The survey work includes physically capturing bees in the spring and summer, sorting through and identifying the bees, then pinning and labeling each one. The information is then entered into a database, and the bees are stored at the University’s Insect Collection.

So far, the team has collected around 45,000 specimens, tens of thousands of which have been donated to the University Insect Collection, Gerjets said. The University collection has over 65,000 bees in storage, both native and nonnative to Minnesota.

“We can’t know what we need to conserve unless we know what we have,” said Jessica Petersen, a research scientist at the DNR who also is involved with the Minnesota Biological Survey. “Bees are incredibly diverse.
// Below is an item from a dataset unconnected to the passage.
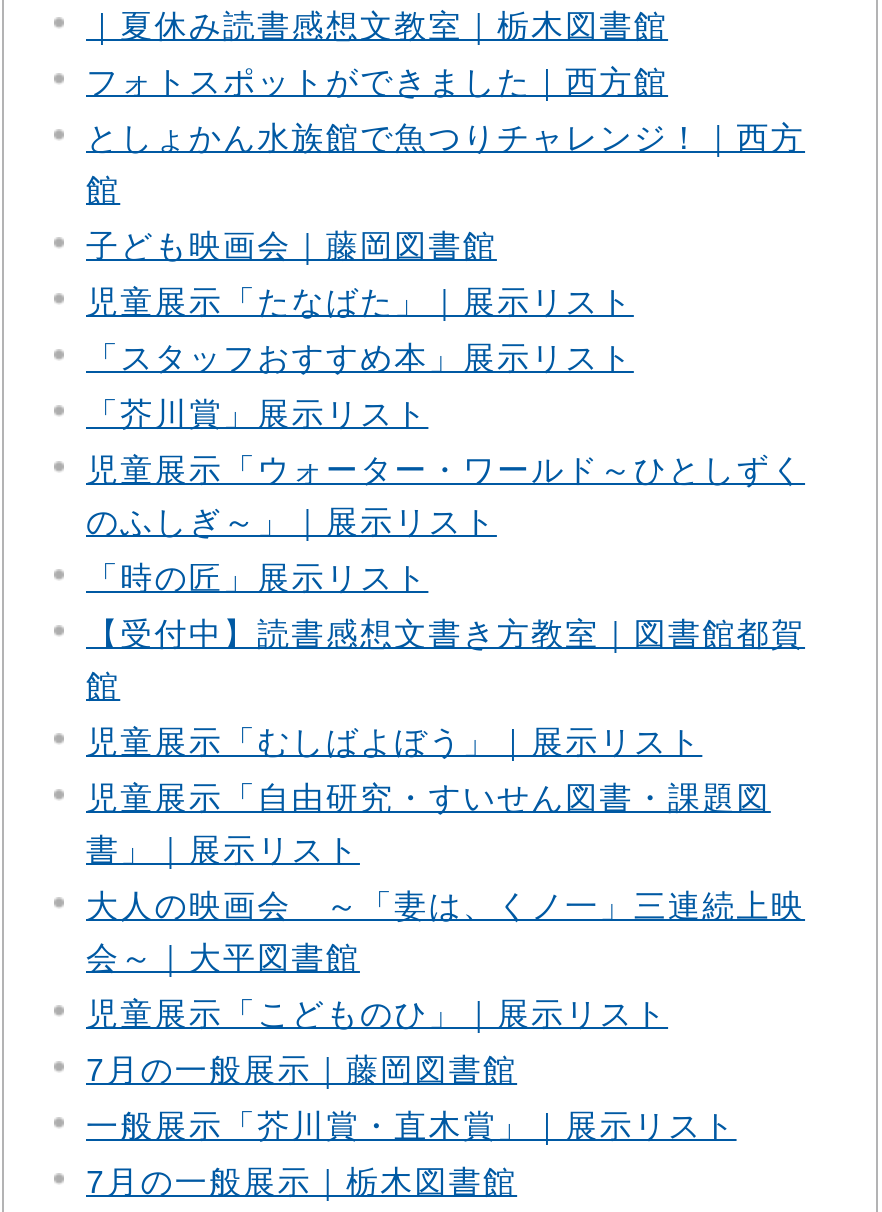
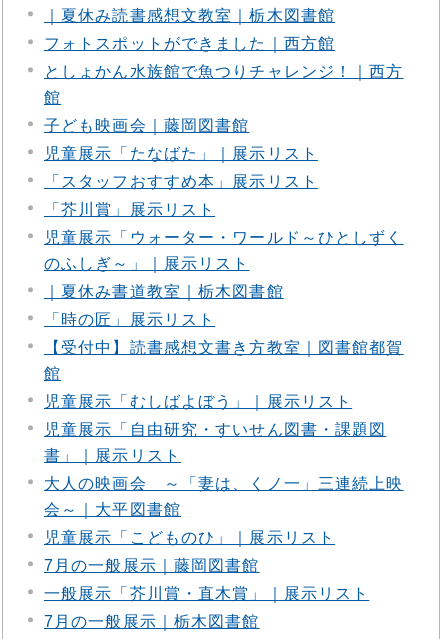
+ ｜夏休み書道教室｜栃木図書館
So, it’s really important to be able to look into what bees we have here in the state … and be able to see what makes them so diverse.”

With around 450 bee species in Minnesota, she said there are many questions that need answers, such as the long-term impact of the climate crisis on bees.

Typically, surveyed bees are thrown away after they are catalogued, Petersen said. But once the data is collected, these bees will be transferred to the University’s collection, where they will be available to anyone who needs them.

“We hear about pollinator decline in the popular press, but we don’t have any numbers to put to that,” she said. “A lot of the initial pollinator decline interest and worry was with respect to honeybees, which are not native, and it’s just one species.”

Because native bees are different biologically and ecologically from honeybees, Petersen said they are likely being impacted by environmental change in different ways. Without knowing what bees are out there, they will not know the effects.

“People talk about pollinator habitat and pollinator decline as if it’s one species, and it’s really 450,” she said. “If we don’t ask questions about how they’re interacting with the environment, we can’t know how to help save them either.”